I hope everyone is staying safe and isolating as much as possible/required…

I have a problem with a 1D CVAE i am creating. no matter what I do after 38 or 39 epochs I always get a NaN value in the loss function when using the BCEwithLogitsLoss.

I have a feeling that it is to do with the loss function calculation or i am doing something wrong in setting the model up, but i really cannot figure it out.

Loss Function

def sample(self, eps=None):
      if eps is None:
          eps = torch.randn(1, self.lat_dim)
          print("eps=", eps)
     return self.decode(eps, apply_sigmoid=True)

def loss_fn(model, data):
    mean, logvar = model.encode(data)

    criterion = torch.nn.BCELoss(size_average=False,reduce=False, reduction='sum')
    #criterion = torch.nn.BCEWithLogitsLoss(size_average=False,reduce=False, reduction='sum')
    logqz_x=log_normal_pdf(z2, mean, logvar)
    return logvar,mean,loss,out,logqz_x,logpz,logpx_z,z2

Model Activation

        data = data.cuda()
        logvar,mean,loss,out,logqz_x,logpz,logpx_z,z2 = loss_fn(model, data)

as a quick asside the loss function starts to drop to zero but never drops below 300 and always has a grad_fn=

I have wondered if the problem is in loss.backward() & optimizer.Step()…
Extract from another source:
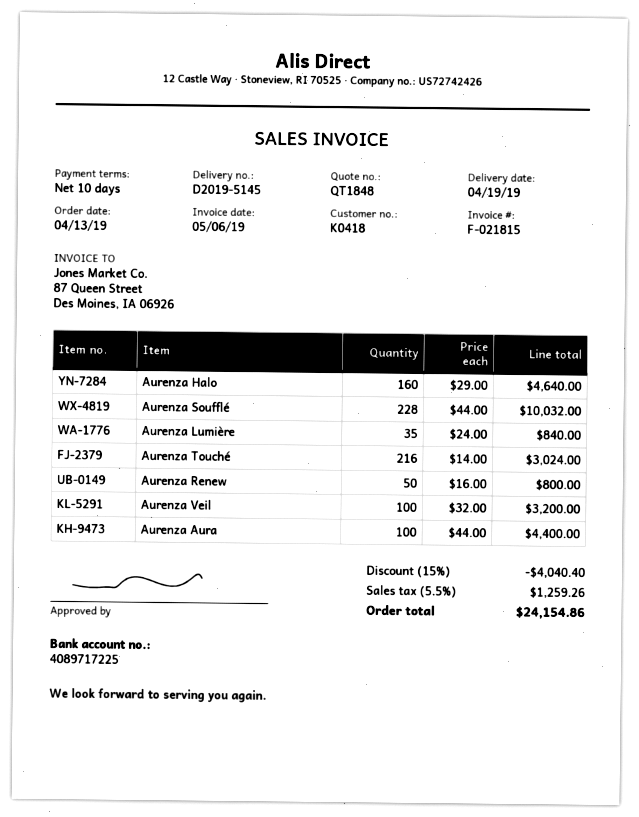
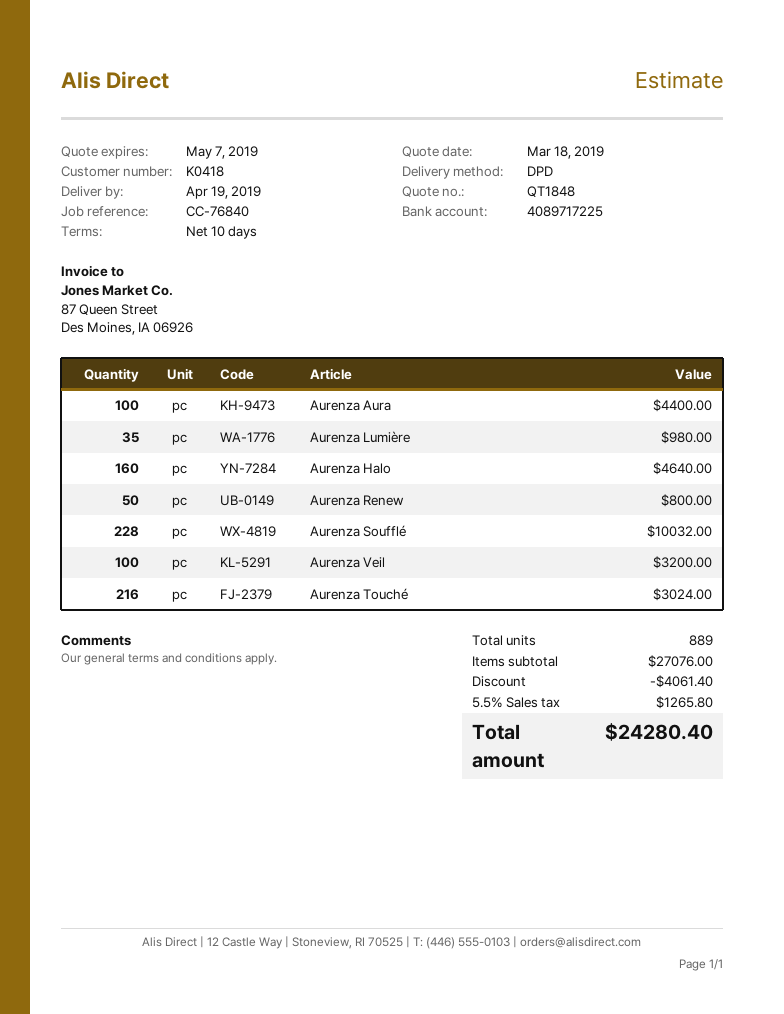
Aurenza Lumière: 35 for 840.00 -> 35 for 980.00
discount: 4040.40 -> 4061.40
tax: 5.5% = 1259.26 -> 5.5% = 1265.80
total: 24154.86 -> 24280.40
I hope someone can spot the error…

Many thanks & stay safe everyone


Since this issue seems to be reproducible, could you store the model output and target, which creates the NaN value and check their values?

Hi ptrblck,

I hope you are well.

I have looked at the output from the last 3 epochs before failing and the only thing that looks strange is in the epoch before NaN appears a single value in the mean tensor goes to NaN, though there should be no reason for this.


ps. this is related to my other post about cuda run time, which i am currently looking into.

Just a quick sanity check- Make sure your input features are normalized.
You can use this transformation on your features if required-

features = (features - features.min())/(features.max() - features.min())

It will normalize your features and makes it’s minimum and maximum value 0 and 1 respectively.

hi Braindotai,

Thanks for this, I have normalised the inputs using:

def normalize(x):
    x_normed = x / x.max(1, keepdim=True)[0]
    return x_normed


Is the mean value calculated using these lines of code?

    logqz_x=log_normal_pdf(z2, mean, logvar)

If so, could you try to store the activations and upload them so that we could try to reproduce this issue?